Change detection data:
------------------------------------------------------------

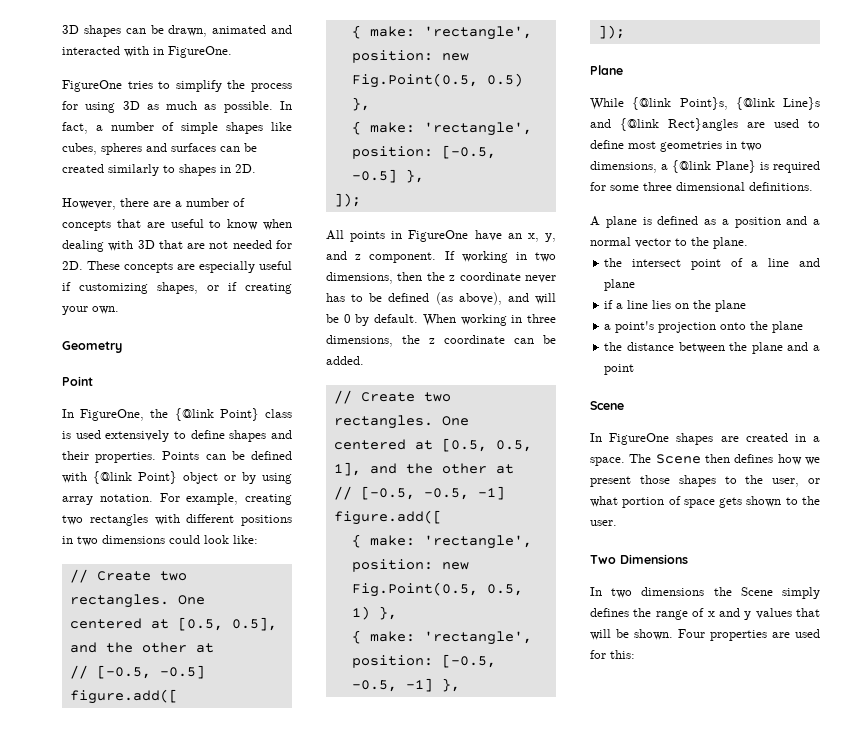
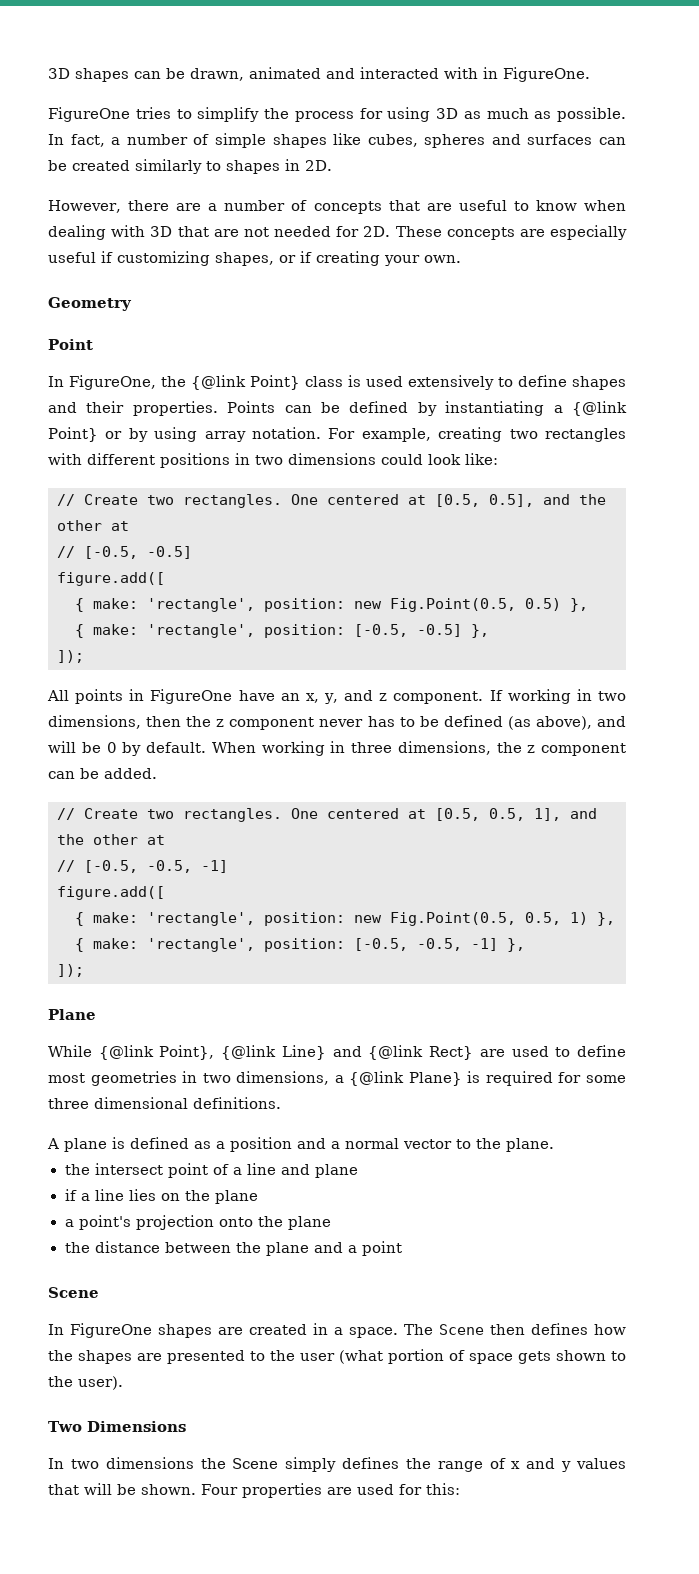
[62,471,218,484] with {@link Point} object -> [417,401,627,416] [48,427,98,442] by instantiating a {@link Point}
[459,272,521,281] coordinate -> [229,717,315,730] component
[444,335,505,344] coordinate -> [541,743,626,756] component
[679,97,820,110] Point}s, {@link Line}s -> [159,1045,326,1060] Point}, {@link Line}
[668,118,738,131] Rect}angles -> [429,1046,474,1060] Rect}
[805,457,820,465] [590,475,820,487] [590,496,618,507] we present those shapes to the user, or what -> [48,1350,383,1364] the shapes are presented to the user (what
[590,520,617,526] user. -> [78,1376,123,1390] user).

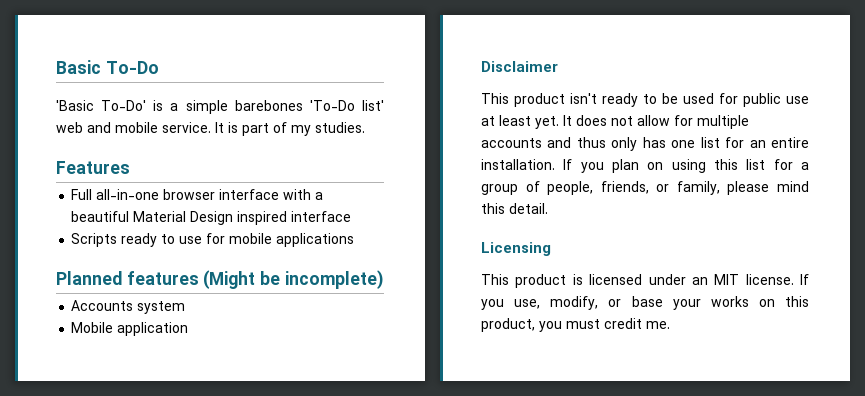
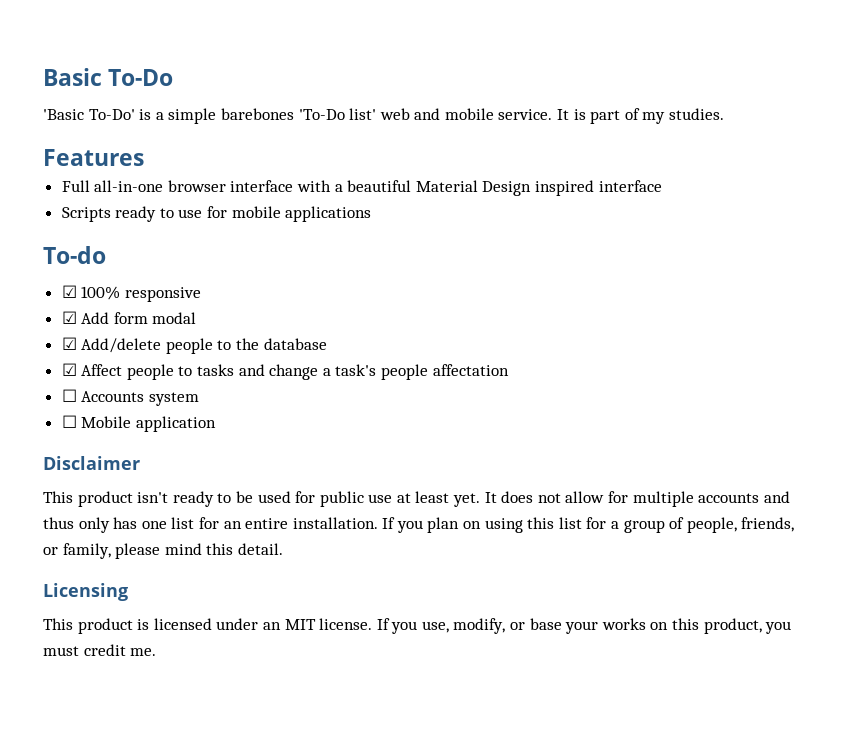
[56,270,384,289] Planned features (Might be incomplete) // -> [43,246,106,264] [61,285,201,302] [61,311,197,324] [61,337,327,354] [61,363,509,380] [61,389,77,402] To-do // ☑ 100% responsive // ☑ Add form modal // ☑ Add/delete people to the database // ☑ Affect people to tasks and change a task's people affectation // ☐
(186, 307) none -> [61,415,77,428] ☐

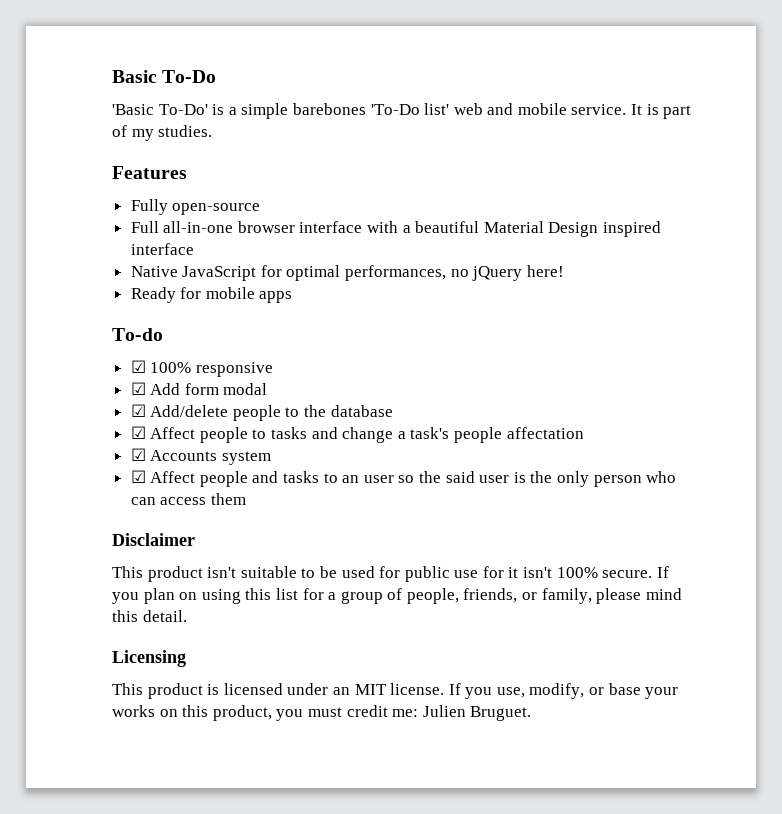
(144, 157) none -> [130,199,261,215] // Fully open-source
[61,206,203,222] Scripts ready to use -> [130,265,564,281] [130,287,176,303] Native JavaScript for optimal performances, no jQuery here! // Ready
[285,206,372,222] applications -> [259,291,293,303] apps
[61,389,77,402] ☐ -> [130,448,146,461] ☑
[61,415,216,432] ☐ Mobile application -> [130,470,677,487] [130,493,246,505] ☑ Affect people and tasks to an user so the said user is the only person who can access them
[172,491,214,507] ready -> [240,566,297,578] suitable
[396,491,790,507] [43,517,378,533] at least yet. It does not allow for multiple accounts and thus only has one list for an entire installation. -> [482,566,653,578] for it isn't 100% secure.
[130,648,157,656] me. -> [392,705,532,721] me: Julien Bruguet.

------------------------------------------------------------

Assigned task
Each record above must be retyped exactly as given, with the images excluded.

Task output
[62,471,218,484] with {@link Point} object -> [417,401,627,416] [48,427,98,442] by instantiating a {@link Point}
[459,272,521,281] coordinate -> [229,717,315,730] component
[444,335,505,344] coordinate -> [541,743,626,756] component
[679,97,820,110] Point}s, {@link Line}s -> [159,1045,326,1060] Point}, {@link Line}
[668,118,738,131] Rect}angles -> [429,1046,474,1060] Rect}
[805,457,820,465] [590,475,820,487] [590,496,618,507] we present those shapes to the user, or what -> [48,1350,383,1364] the shapes are presented to the user (what
[590,520,617,526] user. -> [78,1376,123,1390] user).

[56,270,384,289] Planned features (Might be incomplete) // -> [43,246,106,264] [61,285,201,302] [61,311,197,324] [61,337,327,354] [61,363,509,380] [61,389,77,402] To-do // ☑ 100% responsive // ☑ Add form modal // ☑ Add/delete people to the database // ☑ Affect people to tasks and change a task's people affectation // ☐
(186, 307) none -> [61,415,77,428] ☐

(144, 157) none -> [130,199,261,215] // Fully open-source
[61,206,203,222] Scripts ready to use -> [130,265,564,281] [130,287,176,303] Native JavaScript for optimal performances, no jQuery here! // Ready
[285,206,372,222] applications -> [259,291,293,303] apps
[61,389,77,402] ☐ -> [130,448,146,461] ☑
[61,415,216,432] ☐ Mobile application -> [130,470,677,487] [130,493,246,505] ☑ Affect people and tasks to an user so the said user is the only person who can access them
[172,491,214,507] ready -> [240,566,297,578] suitable
[396,491,790,507] [43,517,378,533] at least yet. It does not allow for multiple accounts and thus only has one list for an entire installation. -> [482,566,653,578] for it isn't 100% secure.
[130,648,157,656] me. -> [392,705,532,721] me: Julien Bruguet.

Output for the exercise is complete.